ENTRIES SHOWN:

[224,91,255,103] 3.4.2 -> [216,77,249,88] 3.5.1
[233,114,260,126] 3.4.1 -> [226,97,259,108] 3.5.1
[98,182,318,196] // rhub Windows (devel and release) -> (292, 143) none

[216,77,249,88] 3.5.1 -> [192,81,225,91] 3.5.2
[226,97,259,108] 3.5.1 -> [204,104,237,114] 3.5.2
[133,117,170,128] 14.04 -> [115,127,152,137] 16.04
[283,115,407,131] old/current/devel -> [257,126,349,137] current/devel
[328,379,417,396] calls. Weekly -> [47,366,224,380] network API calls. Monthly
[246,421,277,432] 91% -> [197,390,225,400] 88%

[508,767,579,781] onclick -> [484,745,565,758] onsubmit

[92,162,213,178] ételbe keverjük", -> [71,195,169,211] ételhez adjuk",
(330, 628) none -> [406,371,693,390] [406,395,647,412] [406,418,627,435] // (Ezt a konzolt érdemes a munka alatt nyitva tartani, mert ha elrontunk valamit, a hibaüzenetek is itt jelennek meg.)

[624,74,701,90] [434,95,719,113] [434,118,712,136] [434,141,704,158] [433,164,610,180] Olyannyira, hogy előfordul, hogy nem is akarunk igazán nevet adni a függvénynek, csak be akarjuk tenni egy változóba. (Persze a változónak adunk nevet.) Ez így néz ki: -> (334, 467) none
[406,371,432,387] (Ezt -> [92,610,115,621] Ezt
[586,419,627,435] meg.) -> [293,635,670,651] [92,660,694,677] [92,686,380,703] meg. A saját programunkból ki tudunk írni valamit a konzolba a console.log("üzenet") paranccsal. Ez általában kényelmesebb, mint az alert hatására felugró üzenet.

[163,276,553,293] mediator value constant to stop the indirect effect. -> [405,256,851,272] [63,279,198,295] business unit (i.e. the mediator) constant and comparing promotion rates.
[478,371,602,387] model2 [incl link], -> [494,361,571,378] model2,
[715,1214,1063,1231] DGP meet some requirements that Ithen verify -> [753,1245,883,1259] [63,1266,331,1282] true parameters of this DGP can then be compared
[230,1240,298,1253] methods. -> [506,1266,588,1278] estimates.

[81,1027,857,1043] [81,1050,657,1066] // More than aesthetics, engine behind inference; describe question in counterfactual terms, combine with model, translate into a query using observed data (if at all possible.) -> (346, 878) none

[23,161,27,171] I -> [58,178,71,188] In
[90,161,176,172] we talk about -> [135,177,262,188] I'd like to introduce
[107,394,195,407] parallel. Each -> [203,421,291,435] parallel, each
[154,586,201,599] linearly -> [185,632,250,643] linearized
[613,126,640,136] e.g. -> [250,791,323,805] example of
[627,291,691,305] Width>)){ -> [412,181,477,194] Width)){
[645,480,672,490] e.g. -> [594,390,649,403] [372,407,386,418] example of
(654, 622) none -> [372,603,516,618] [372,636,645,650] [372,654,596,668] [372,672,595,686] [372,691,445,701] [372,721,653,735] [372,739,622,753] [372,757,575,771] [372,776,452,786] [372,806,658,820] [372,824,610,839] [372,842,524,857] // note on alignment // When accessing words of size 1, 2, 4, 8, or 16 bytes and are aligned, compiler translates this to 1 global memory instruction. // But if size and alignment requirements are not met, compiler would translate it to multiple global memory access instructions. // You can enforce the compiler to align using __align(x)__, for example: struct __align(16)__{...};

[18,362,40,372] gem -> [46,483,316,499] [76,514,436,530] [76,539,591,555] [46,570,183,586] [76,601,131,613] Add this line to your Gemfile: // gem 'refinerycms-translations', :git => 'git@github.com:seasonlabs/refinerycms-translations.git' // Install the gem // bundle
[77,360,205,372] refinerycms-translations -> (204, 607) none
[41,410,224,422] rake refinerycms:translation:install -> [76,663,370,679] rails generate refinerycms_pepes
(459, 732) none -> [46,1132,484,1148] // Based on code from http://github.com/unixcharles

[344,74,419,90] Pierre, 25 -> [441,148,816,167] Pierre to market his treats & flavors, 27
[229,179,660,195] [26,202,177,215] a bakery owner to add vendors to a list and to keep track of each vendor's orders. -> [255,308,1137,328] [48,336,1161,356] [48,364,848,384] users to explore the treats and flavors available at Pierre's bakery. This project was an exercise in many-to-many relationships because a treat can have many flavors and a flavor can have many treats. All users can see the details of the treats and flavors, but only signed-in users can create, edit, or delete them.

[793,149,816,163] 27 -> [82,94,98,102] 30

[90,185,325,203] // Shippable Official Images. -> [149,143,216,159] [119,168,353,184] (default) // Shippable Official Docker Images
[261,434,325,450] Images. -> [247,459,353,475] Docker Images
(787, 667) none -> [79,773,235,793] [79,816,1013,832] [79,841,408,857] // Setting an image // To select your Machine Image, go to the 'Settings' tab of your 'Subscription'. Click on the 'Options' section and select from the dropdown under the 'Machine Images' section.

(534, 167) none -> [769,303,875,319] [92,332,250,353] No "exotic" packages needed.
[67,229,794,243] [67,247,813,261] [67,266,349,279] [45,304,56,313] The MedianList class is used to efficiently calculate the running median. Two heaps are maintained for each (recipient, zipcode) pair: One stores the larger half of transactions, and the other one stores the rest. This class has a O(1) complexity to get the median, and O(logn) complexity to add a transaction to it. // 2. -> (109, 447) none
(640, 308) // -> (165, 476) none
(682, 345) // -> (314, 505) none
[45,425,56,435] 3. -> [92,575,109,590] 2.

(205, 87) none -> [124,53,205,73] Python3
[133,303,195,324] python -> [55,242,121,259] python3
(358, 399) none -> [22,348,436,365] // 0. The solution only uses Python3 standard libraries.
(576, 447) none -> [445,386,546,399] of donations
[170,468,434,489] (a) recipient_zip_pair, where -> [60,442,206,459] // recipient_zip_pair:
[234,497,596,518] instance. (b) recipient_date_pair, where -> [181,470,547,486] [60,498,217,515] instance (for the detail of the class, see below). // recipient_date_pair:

TASK GOAL: Could you set down each entry above word for word?

FINAL ANSWER:
[224,91,255,103] 3.4.2 -> [216,77,249,88] 3.5.1
[233,114,260,126] 3.4.1 -> [226,97,259,108] 3.5.1
[98,182,318,196] // rhub Windows (devel and release) -> (292, 143) none

[216,77,249,88] 3.5.1 -> [192,81,225,91] 3.5.2
[226,97,259,108] 3.5.1 -> [204,104,237,114] 3.5.2
[133,117,170,128] 14.04 -> [115,127,152,137] 16.04
[283,115,407,131] old/current/devel -> [257,126,349,137] current/devel
[328,379,417,396] calls. Weekly -> [47,366,224,380] network API calls. Monthly
[246,421,277,432] 91% -> [197,390,225,400] 88%

[508,767,579,781] onclick -> [484,745,565,758] onsubmit

[92,162,213,178] ételbe keverjük", -> [71,195,169,211] ételhez adjuk",
(330, 628) none -> [406,371,693,390] [406,395,647,412] [406,418,627,435] // (Ezt a konzolt érdemes a munka alatt nyitva tartani, mert ha elrontunk valamit, a hibaüzenetek is itt jelennek meg.)

[624,74,701,90] [434,95,719,113] [434,118,712,136] [434,141,704,158] [433,164,610,180] Olyannyira, hogy előfordul, hogy nem is akarunk igazán nevet adni a függvénynek, csak be akarjuk tenni egy változóba. (Persze a változónak adunk nevet.) Ez így néz ki: -> (334, 467) none
[406,371,432,387] (Ezt -> [92,610,115,621] Ezt
[586,419,627,435] meg.) -> [293,635,670,651] [92,660,694,677] [92,686,380,703] meg. A saját programunkból ki tudunk írni valamit a konzolba a console.log("üzenet") paranccsal. Ez általában kényelmesebb, mint az alert hatására felugró üzenet.

[163,276,553,293] mediator value constant to stop the indirect effect. -> [405,256,851,272] [63,279,198,295] business unit (i.e. the mediator) constant and comparing promotion rates.
[478,371,602,387] model2 [incl link], -> [494,361,571,378] model2,
[715,1214,1063,1231] DGP meet some requirements that Ithen verify -> [753,1245,883,1259] [63,1266,331,1282] true parameters of this DGP can then be compared
[230,1240,298,1253] methods. -> [506,1266,588,1278] estimates.

[81,1027,857,1043] [81,1050,657,1066] // More than aesthetics, engine behind inference; describe question in counterfactual terms, combine with model, translate into a query using observed data (if at all possible.) -> (346, 878) none

[23,161,27,171] I -> [58,178,71,188] In
[90,161,176,172] we talk about -> [135,177,262,188] I'd like to introduce
[107,394,195,407] parallel. Each -> [203,421,291,435] parallel, each
[154,586,201,599] linearly -> [185,632,250,643] linearized
[613,126,640,136] e.g. -> [250,791,323,805] example of
[627,291,691,305] Width>)){ -> [412,181,477,194] Width)){
[645,480,672,490] e.g. -> [594,390,649,403] [372,407,386,418] example of
(654, 622) none -> [372,603,516,618] [372,636,645,650] [372,654,596,668] [372,672,595,686] [372,691,445,701] [372,721,653,735] [372,739,622,753] [372,757,575,771] [372,776,452,786] [372,806,658,820] [372,824,610,839] [372,842,524,857] // note on alignment // When accessing words of size 1, 2, 4, 8, or 16 bytes and are aligned, compiler translates this to 1 global memory instruction. // But if size and alignment requirements are not met, compiler would translate it to multiple global memory access instructions. // You can enforce the compiler to align using __align(x)__, for example: struct __align(16)__{...};

[18,362,40,372] gem -> [46,483,316,499] [76,514,436,530] [76,539,591,555] [46,570,183,586] [76,601,131,613] Add this line to your Gemfile: // gem 'refinerycms-translations', :git => 'git@github.com:seasonlabs/refinerycms-translations.git' // Install the gem // bundle
[77,360,205,372] refinerycms-translations -> (204, 607) none
[41,410,224,422] rake refinerycms:translation:install -> [76,663,370,679] rails generate refinerycms_pepes
(459, 732) none -> [46,1132,484,1148] // Based on code from http://github.com/unixcharles

[344,74,419,90] Pierre, 25 -> [441,148,816,167] Pierre to market his treats & flavors, 27
[229,179,660,195] [26,202,177,215] a bakery owner to add vendors to a list and to keep track of each vendor's orders. -> [255,308,1137,328] [48,336,1161,356] [48,364,848,384] users to explore the treats and flavors available at Pierre's bakery. This project was an exercise in many-to-many relationships because a treat can have many flavors and a flavor can have many treats. All users can see the details of the treats and flavors, but only signed-in users can create, edit, or delete them.

[793,149,816,163] 27 -> [82,94,98,102] 30

[90,185,325,203] // Shippable Official Images. -> [149,143,216,159] [119,168,353,184] (default) // Shippable Official Docker Images
[261,434,325,450] Images. -> [247,459,353,475] Docker Images
(787, 667) none -> [79,773,235,793] [79,816,1013,832] [79,841,408,857] // Setting an image // To select your Machine Image, go to the 'Settings' tab of your 'Subscription'. Click on the 'Options' section and select from the dropdown under the 'Machine Images' section.

(534, 167) none -> [769,303,875,319] [92,332,250,353] No "exotic" packages needed.
[67,229,794,243] [67,247,813,261] [67,266,349,279] [45,304,56,313] The MedianList class is used to efficiently calculate the running median. Two heaps are maintained for each (recipient, zipcode) pair: One stores the larger half of transactions, and the other one stores the rest. This class has a O(1) complexity to get the median, and O(logn) complexity to add a transaction to it. // 2. -> (109, 447) none
(640, 308) // -> (165, 476) none
(682, 345) // -> (314, 505) none
[45,425,56,435] 3. -> [92,575,109,590] 2.

(205, 87) none -> [124,53,205,73] Python3
[133,303,195,324] python -> [55,242,121,259] python3
(358, 399) none -> [22,348,436,365] // 0. The solution only uses Python3 standard libraries.
(576, 447) none -> [445,386,546,399] of donations
[170,468,434,489] (a) recipient_zip_pair, where -> [60,442,206,459] // recipient_zip_pair:
[234,497,596,518] instance. (b) recipient_date_pair, where -> [181,470,547,486] [60,498,217,515] instance (for the detail of the class, see below). // recipient_date_pair:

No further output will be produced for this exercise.